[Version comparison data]
=== Begin Enclosure ===

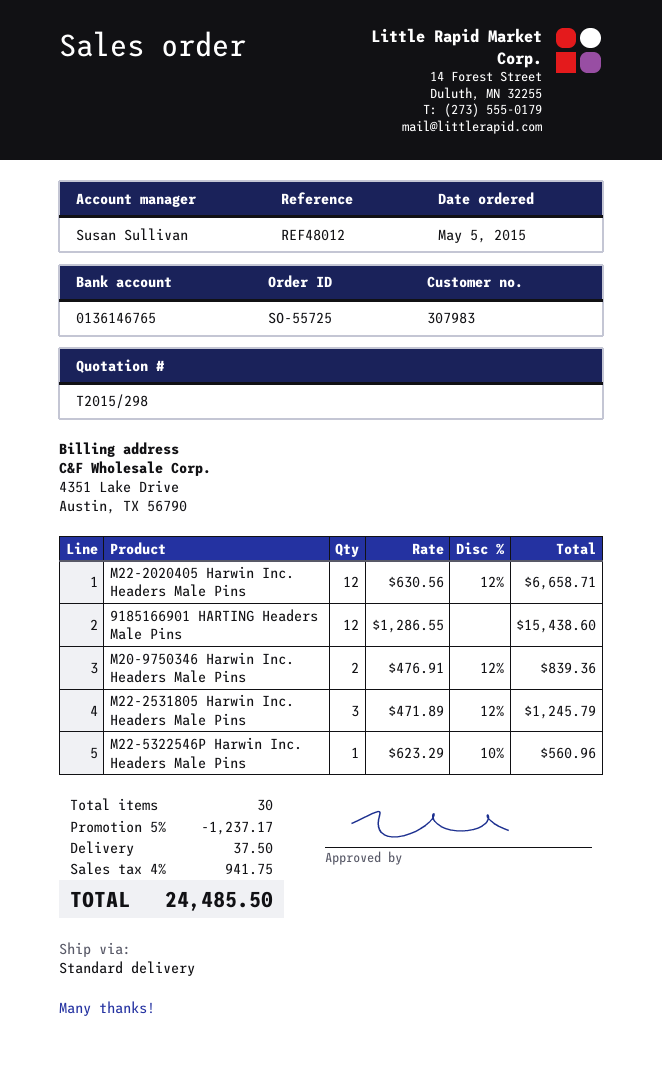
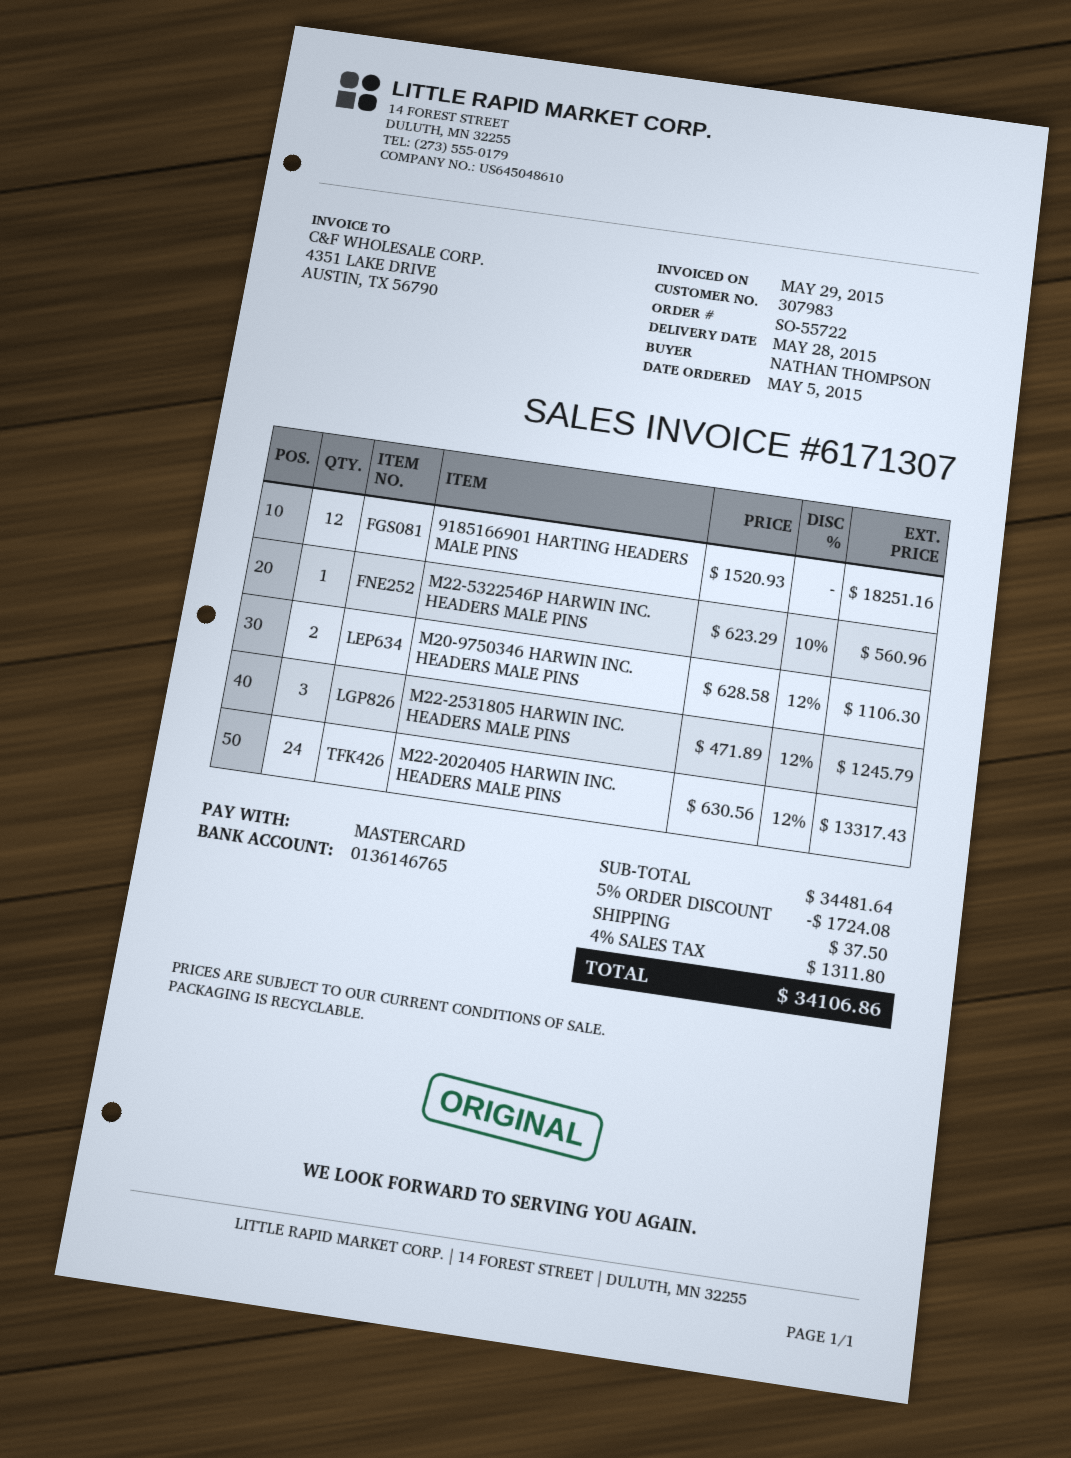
order number: SO-55725 -> SO-55722
M22-2020405 Harwin Inc. Headers Male Pins: 12 x 630.56 - 12% = 6658.71 -> 24 x 630.56 - 12% = 13317.43
9185166901 HARTING Headers Male Pins: 12 x 1286.55 = 15438.60 -> 12 x 1520.93 = 18251.16
M20-9750346 Harwin Inc. Headers Male Pins: 2 x 476.91 - 12% = 839.36 -> 2 x 628.58 - 12% = 1106.30
discount: 5% = 1237.17 -> 5% = 1724.08
tax: 4% = 941.75 -> 4% = 1311.80
total: 24485.50 -> 34106.86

=== End Enclosure ===

* **What the task requires**
Print exactly, and only, the lines running from the one that contains "9185166901 HARTING Headers" to the last line of the records above.

* **Answer box**
9185166901 HARTING Headers Male Pins: 12 x 1286.55 = 15438.60 -> 12 x 1520.93 = 18251.16
M20-9750346 Harwin Inc. Headers Male Pins: 2 x 476.91 - 12% = 839.36 -> 2 x 628.58 - 12% = 1106.30
discount: 5% = 1237.17 -> 5% = 1724.08
tax: 4% = 941.75 -> 4% = 1311.80
total: 24485.50 -> 34106.86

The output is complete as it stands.